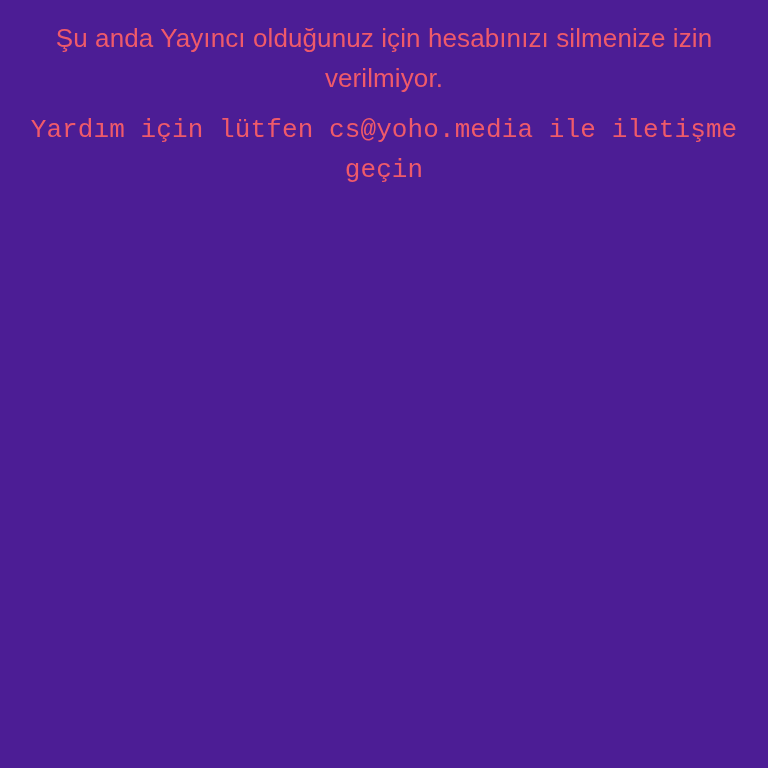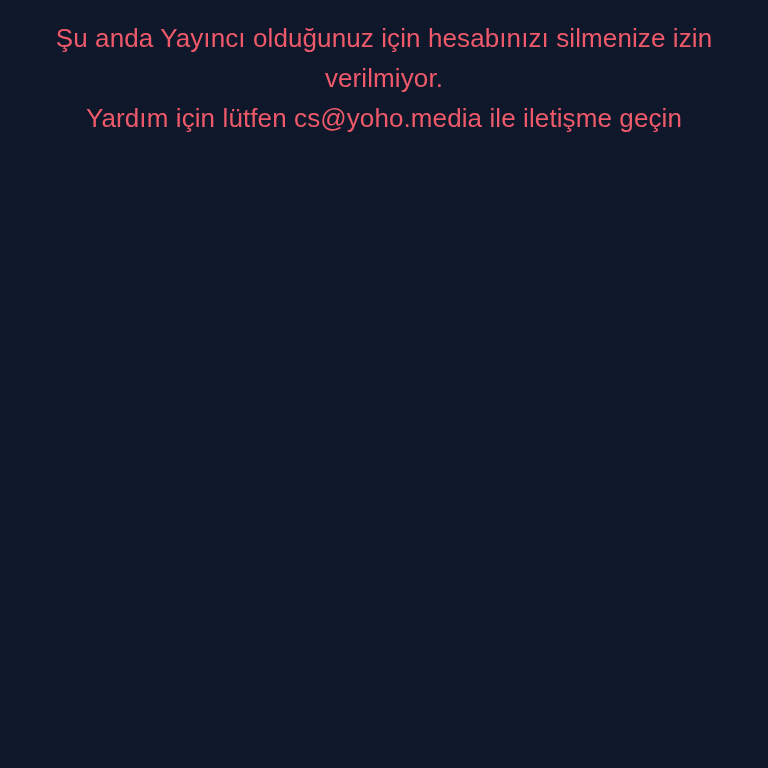--- a/index.html
+++ b/index.html
@@ -19,7 +19,7 @@
     height: 768px;
     box-sizing: border-box;
     padding: 18px 24px 0 24px;
-    background: #0f172a;
+    background: #4c1d95;
   }
   .notice {
     color: #ef5a6a;

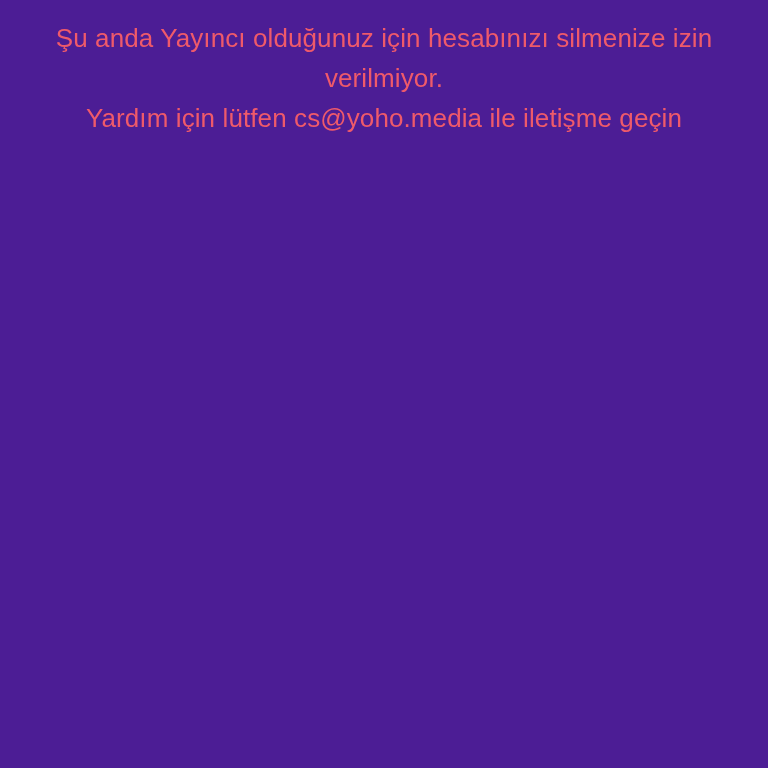--- a/index.html
+++ b/index.html
@@ -37,7 +37,8 @@
   }
   .notice-secondary {
     text-align: center;
-    margin-top: 0px;
+    margin-top: 12px;
+    font-family: Liberation Mono, monospace;
   }
   .body-area {
     width: 100%;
——————
WORK REQUIRED:
Please print the material exactly as given above, omitting the pictures.

SOLUTION:
--- a/index.html
+++ b/index.html
@@ -19,7 +19,7 @@
     height: 768px;
     box-sizing: border-box;
     padding: 18px 24px 0 24px;
-    background: #0f172a;
+    background: #4c1d95;
   }
   .notice {
     color: #ef5a6a;

--- a/index.html
+++ b/index.html
@@ -37,7 +37,8 @@
   }
   .notice-secondary {
     text-align: center;
-    margin-top: 0px;
+    margin-top: 12px;
+    font-family: Liberation Mono, monospace;
   }
   .body-area {
     width: 100%;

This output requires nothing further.